WHAT NEEDS TO BE DONE
Two lines below mark the span: the one containing "background: #f6f6f6;" and the one containing "6px solid #14532d;". Set down both, plus every line between, exactly as they stand, and nothing else.

* * * * *

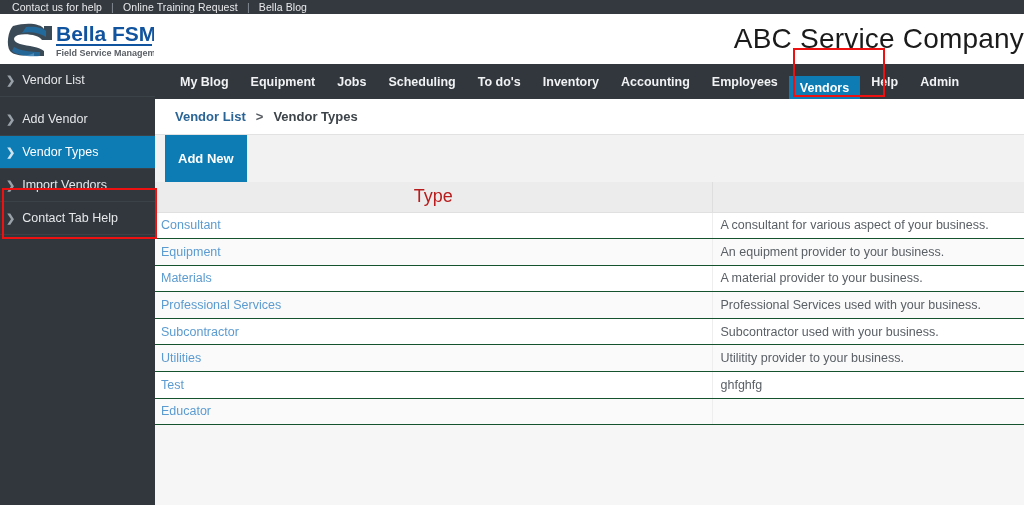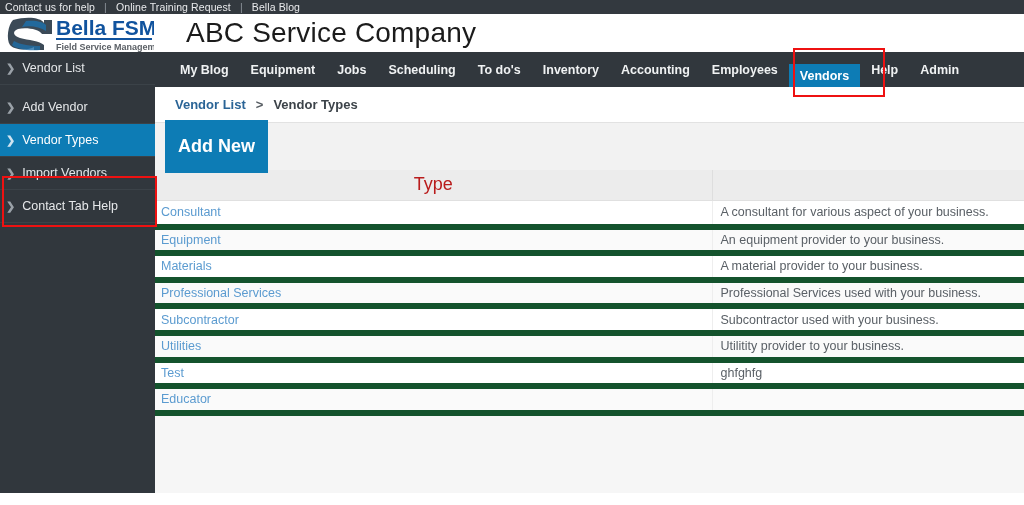--- a/index.html
+++ b/index.html
@@ -12,41 +12,42 @@
     background: #ffffff;
   }
 
   
   .topbar {
     height: 14px;
     background: #33393f;
     color: #e9eaec;
     font-size: 10.5px;
     line-height: 14px;
-    padding-left: 5px;
+    padding-left: 12px;
     white-space: nowrap;
     letter-spacing: .1px;
   }
   .topbar a {
     color: #e9eaec;
     text-decoration: none;
   }
   .topbar .sep {
     color: #8d949b;
     padding: 0 6px;
   }
 
   
   .header {
-    height: 38px;
+    height: 50px;
     background: #ffffff;
     display: flex;
     align-items: center;
     padding-left: 6px;
     position: relative;
+    justify-content: space-between;
   }
   .logo {
     width: 148px;
     height: 44px;
     position: relative;
     flex: 0 0 auto;
   }
   .logo svg { display: block; }
   .company-title {
     font-size: 28px;
@@ -154,21 +155,21 @@
     height: 48px;
     background: #f2f2f2;
     display: flex;
     align-items: center;
     padding-left: 10px;
     border-top: 1px solid #e2e2e2;
   }
   .btn-primary {
     background: #0d7cb5;
     color: #ffffff;
-    font-size: 18px;
+    font-size: 13px;
     font-weight: bold;
     border: none;
     padding: 16px 13px;
     cursor: pointer;
     font-family: "Liberation Sans", sans-serif;
   }
 
   
   .table-area {
     background: #f6f6f6;
@@ -186,21 +187,21 @@
     font-weight: normal;
     font-size: 18px;
     height: 30px;
     border-bottom: 1px solid #e0e0e0;
     border-right: 1px solid #dedede;
   }
   table.data th:last-child { border-right: none; }
   table.data td {
     height: 26.6px;
     padding: 0 0 0 6px;
-    border-bottom: 6px solid #14532d;
+    border-bottom: 1px solid #14532d;
     border-right: 1px solid #eeeeee;
     color: #5a6066;
     vertical-align: middle;
   }
   table.data td:last-child { border-right: none; }
   table.data tr.odd td { background: #ffffff; }
   table.data tr.even td { background: #fafafa; }
   .type-link {
     color: #5b9bd0;
     text-decoration: none;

* * * * *

RESPONSE TO THE EXERCISE
     background: #f6f6f6;
@@ -186,21 +187,21 @@
     font-weight: normal;
     font-size: 18px;
     height: 30px;
     border-bottom: 1px solid #e0e0e0;
     border-right: 1px solid #dedede;
   }
   table.data th:last-child { border-right: none; }
   table.data td {
     height: 26.6px;
     padding: 0 0 0 6px;
-    border-bottom: 6px solid #14532d;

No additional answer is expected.